(Stored records)

<<<<

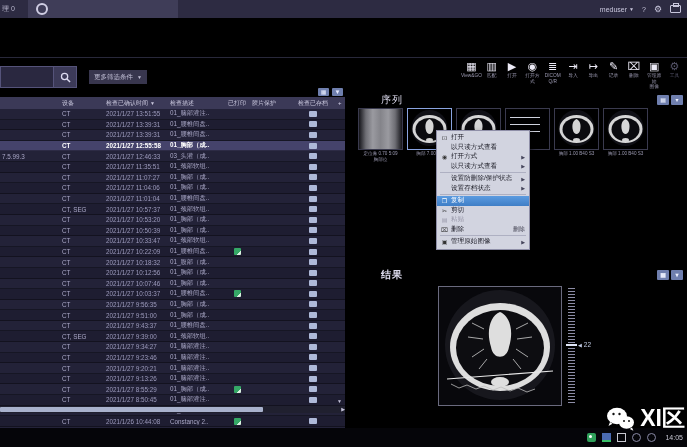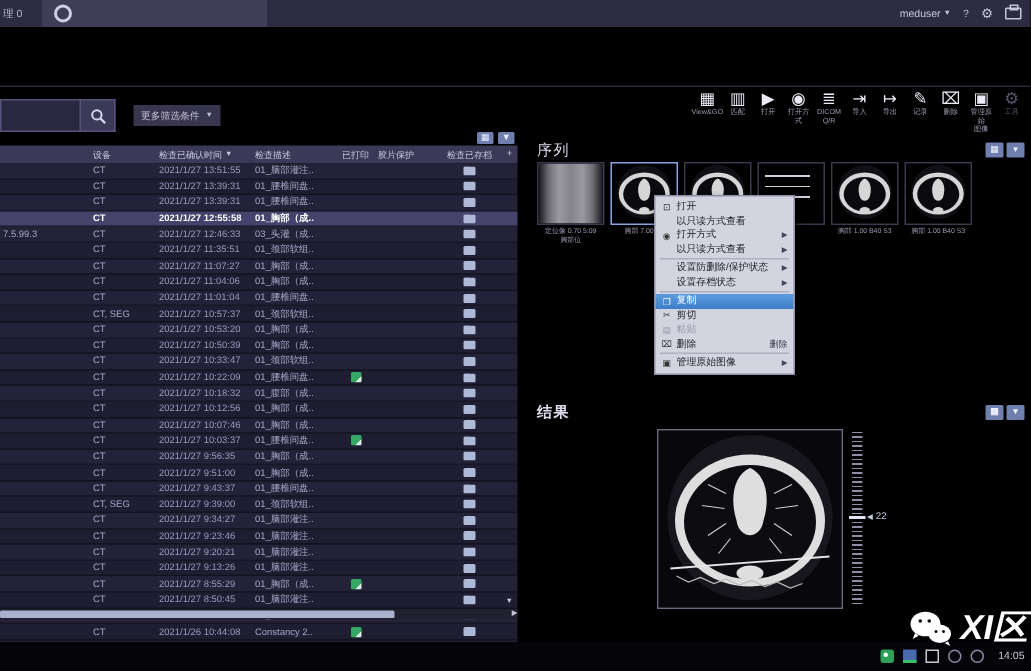--- a/index.html
+++ b/index.html
@@ -61,7 +61,7 @@
   .tool.dis .tglyph,.tool.dis .tlabel{color:#55546a;}
 
   .sec-header{position:absolute;left:6px;display:flex;align-items:center;width:325px;}
-  .sec-title{font-size:10px;color:#dcdaec;letter-spacing:1px;}
+  .sec-title{font-size:10px;color:#dcdaec;letter-spacing:1px;margin-left:23px;}
   .sec-icons{margin-left:auto;display:flex;gap:2px;}
   .sq-btn{width:12px;height:10px;background:#6f7fae;border-radius:1px;color:#eef2ff;font-size:6px;
       display:flex;align-items:center;justify-content:center;line-height:1;}

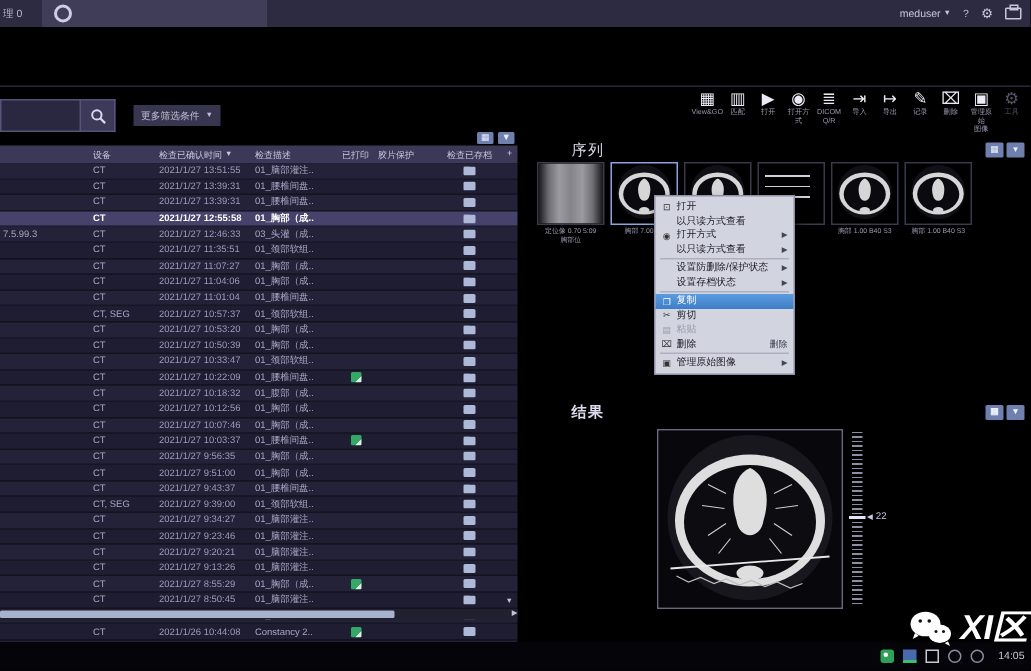--- a/index.html
+++ b/index.html
@@ -102,7 +102,7 @@
   .slider-thumb{position:absolute;left:214px;top:286px;width:11px;height:2px;background:#dfe5f6;}
 
   
-  .watermark{right:2px;bottom:13px;display:flex;align-items:center;gap:5px;z-index:60;font-style:italic;}
+  .watermark{right:2px;bottom:13px;display:flex;align-items:center;gap:5px;z-index:60;}
   .wm-text{font-size:23px;font-weight:bold;color:#fff;text-shadow:0 1px 2px rgba(0,0,0,.8);}
   .taskbar{left:0;bottom:0;width:687px;height:19px;background:#050509;display:flex;align-items:center;
       justify-content:flex-end;gap:6px;padding-right:4px;box-sizing:border-box;}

>>>>

What is needed: Above are the records; copy each line from them that includes the string "right".

Your response:
-  .watermark{right:2px;bottom:13px;display:flex;align-items:center;gap:5px;z-index:60;font-style:italic;}
+  .watermark{right:2px;bottom:13px;display:flex;align-items:center;gap:5px;z-index:60;}
       justify-content:flex-end;gap:6px;padding-right:4px;box-sizing:border-box;}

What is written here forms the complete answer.